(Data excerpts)

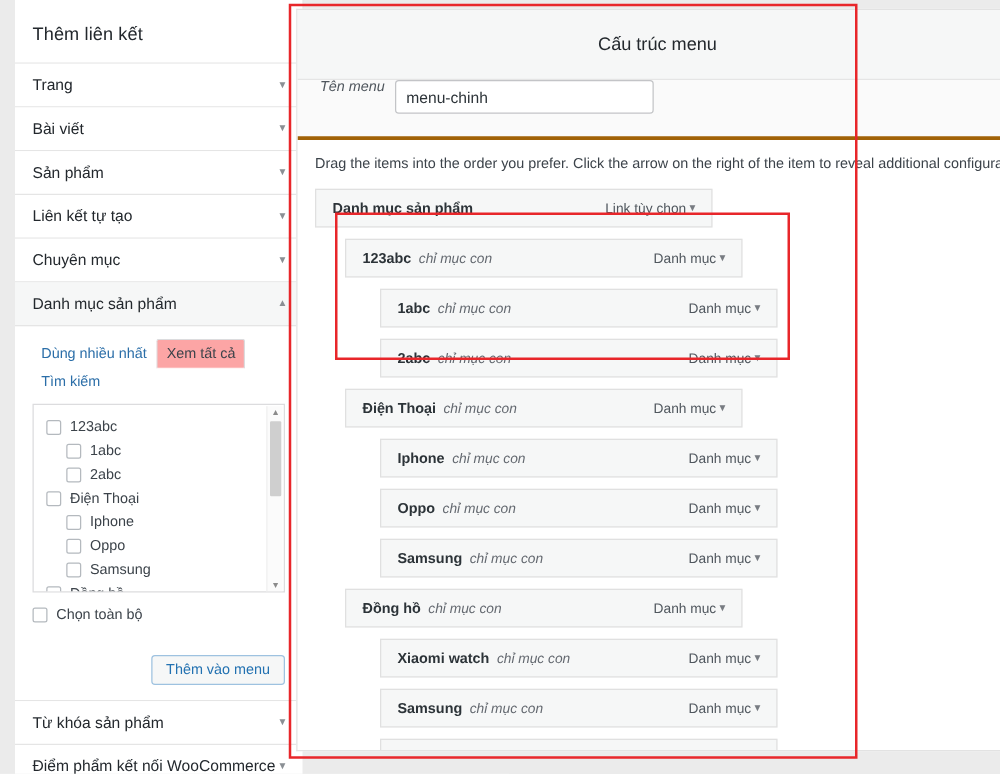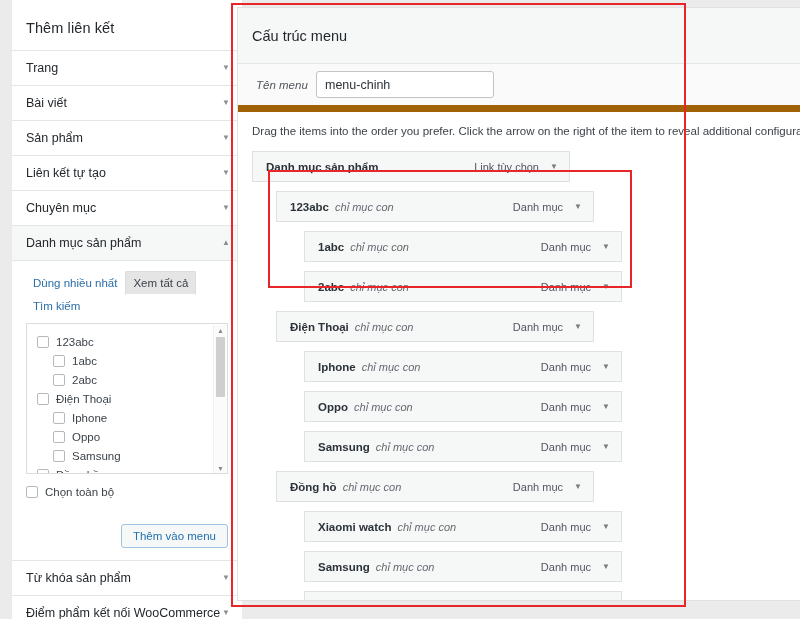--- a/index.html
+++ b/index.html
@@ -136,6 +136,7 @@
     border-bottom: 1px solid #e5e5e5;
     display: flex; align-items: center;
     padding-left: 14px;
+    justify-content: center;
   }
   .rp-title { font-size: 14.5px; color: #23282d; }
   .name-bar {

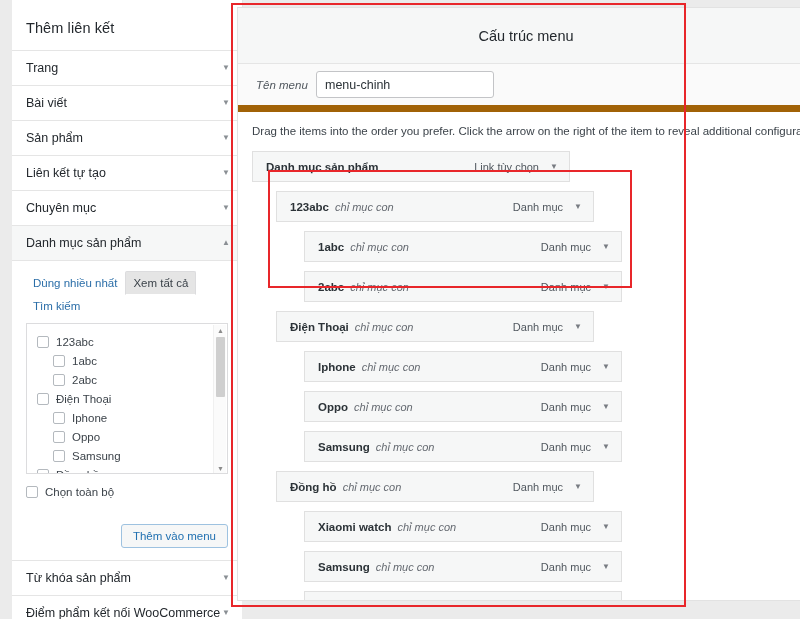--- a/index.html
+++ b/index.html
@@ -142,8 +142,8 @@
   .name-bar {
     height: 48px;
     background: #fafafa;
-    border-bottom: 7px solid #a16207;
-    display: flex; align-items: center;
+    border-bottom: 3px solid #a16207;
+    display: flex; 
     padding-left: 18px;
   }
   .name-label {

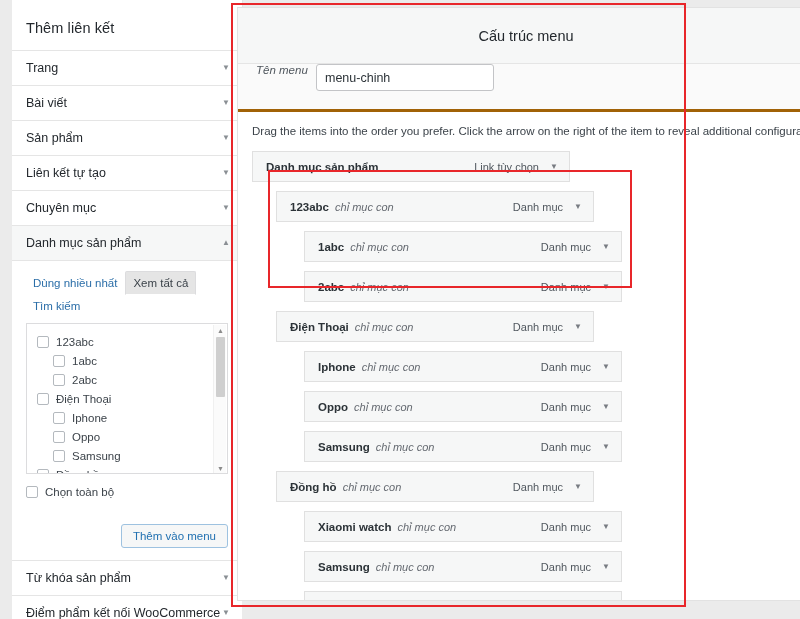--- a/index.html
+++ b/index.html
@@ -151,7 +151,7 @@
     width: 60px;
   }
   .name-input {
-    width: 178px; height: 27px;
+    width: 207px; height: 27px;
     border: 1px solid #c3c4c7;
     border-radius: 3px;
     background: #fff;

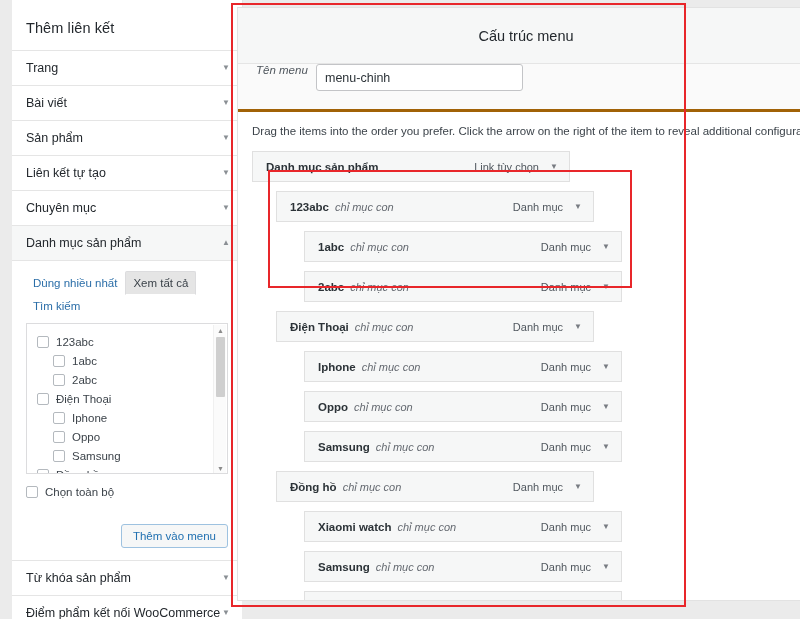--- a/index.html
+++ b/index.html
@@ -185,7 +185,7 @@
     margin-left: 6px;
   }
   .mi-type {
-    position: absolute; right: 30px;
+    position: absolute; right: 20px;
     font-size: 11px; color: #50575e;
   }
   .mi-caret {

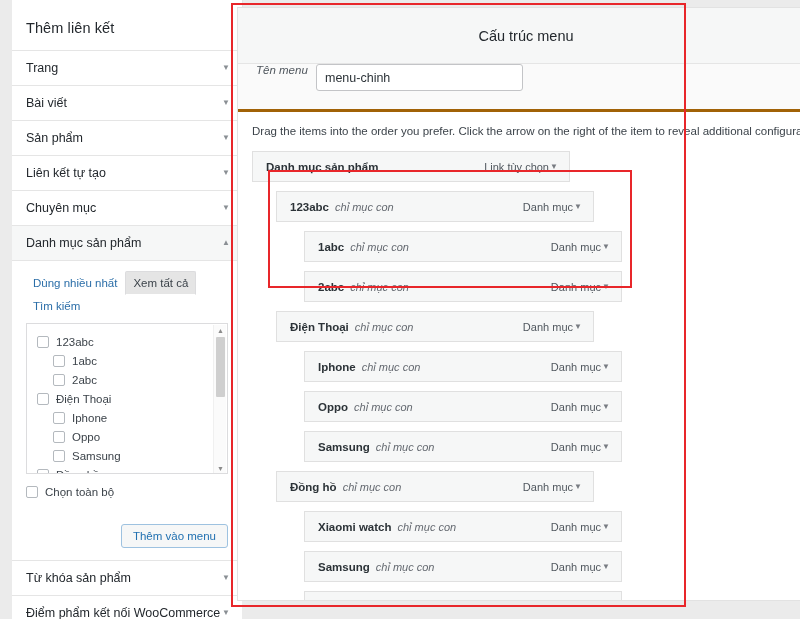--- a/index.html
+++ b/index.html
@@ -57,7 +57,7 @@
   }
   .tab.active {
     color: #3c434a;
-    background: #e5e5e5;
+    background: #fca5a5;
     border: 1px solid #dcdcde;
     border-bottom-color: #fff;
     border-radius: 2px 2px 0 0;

*Instructions for the task*
Using the entries above, write out exactly the lines from the one with "14.5px; color: #23282d;" through the one with "border: 1px solid #dcdcde;", ends included. Leave out any pictures.

*Your solution*
   .rp-title { font-size: 14.5px; color: #23282d; }
   .name-bar {

--- a/index.html
+++ b/index.html
@@ -142,8 +142,8 @@
   .name-bar {
     height: 48px;
     background: #fafafa;
-    border-bottom: 7px solid #a16207;
-    display: flex; align-items: center;
+    border-bottom: 3px solid #a16207;
+    display: flex; 
     padding-left: 18px;
   }
   .name-label {

--- a/index.html
+++ b/index.html
@@ -151,7 +151,7 @@
     width: 60px;
   }
   .name-input {
-    width: 178px; height: 27px;
+    width: 207px; height: 27px;
     border: 1px solid #c3c4c7;
     border-radius: 3px;
     background: #fff;

--- a/index.html
+++ b/index.html
@@ -185,7 +185,7 @@
     margin-left: 6px;
   }
   .mi-type {
-    position: absolute; right: 30px;
+    position: absolute; right: 20px;
     font-size: 11px; color: #50575e;
   }
   .mi-caret {

--- a/index.html
+++ b/index.html
@@ -57,7 +57,7 @@
   }
   .tab.active {
     color: #3c434a;
-    background: #e5e5e5;
+    background: #fca5a5;
     border: 1px solid #dcdcde;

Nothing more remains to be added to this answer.